Extracted records:
-*-*-

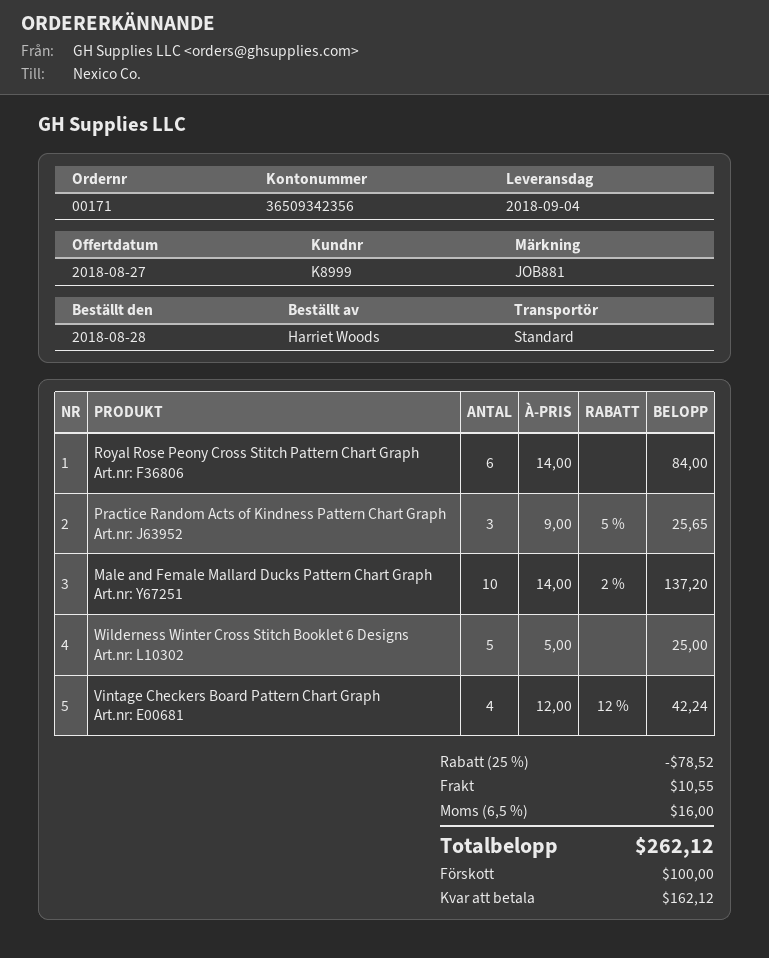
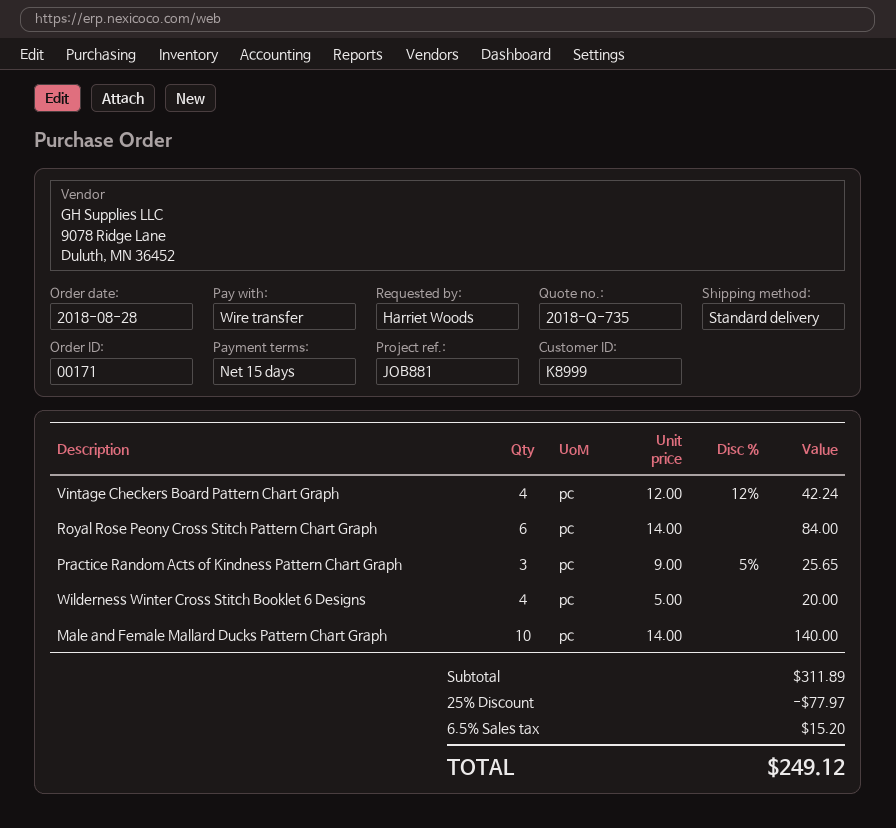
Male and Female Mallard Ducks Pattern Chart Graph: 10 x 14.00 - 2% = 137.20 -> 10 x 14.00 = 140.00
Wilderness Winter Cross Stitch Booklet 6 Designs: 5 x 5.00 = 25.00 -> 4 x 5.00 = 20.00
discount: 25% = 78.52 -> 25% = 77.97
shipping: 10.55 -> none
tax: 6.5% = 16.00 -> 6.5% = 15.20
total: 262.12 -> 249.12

-*-*-

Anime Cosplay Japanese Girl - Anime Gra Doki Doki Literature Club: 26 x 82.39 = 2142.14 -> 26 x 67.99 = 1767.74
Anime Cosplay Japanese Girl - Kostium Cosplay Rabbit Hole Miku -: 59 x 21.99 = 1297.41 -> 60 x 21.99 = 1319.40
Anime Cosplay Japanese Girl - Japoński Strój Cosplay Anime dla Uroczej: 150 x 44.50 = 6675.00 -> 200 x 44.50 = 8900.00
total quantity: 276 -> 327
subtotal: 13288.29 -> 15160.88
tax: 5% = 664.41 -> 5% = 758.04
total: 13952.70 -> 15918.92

-*-*-

Task: Whenever a line in the records contains the word "Anime", copy that line.

Result of this task:
Anime Cosplay Japanese Girl - Anime Gra Doki Doki Literature Club: 26 x 82.39 = 2142.14 -> 26 x 67.99 = 1767.74
Anime Cosplay Japanese Girl - Kostium Cosplay Rabbit Hole Miku -: 59 x 21.99 = 1297.41 -> 60 x 21.99 = 1319.40
Anime Cosplay Japanese Girl - Japoński Strój Cosplay Anime dla Uroczej: 150 x 44.50 = 6675.00 -> 200 x 44.50 = 8900.00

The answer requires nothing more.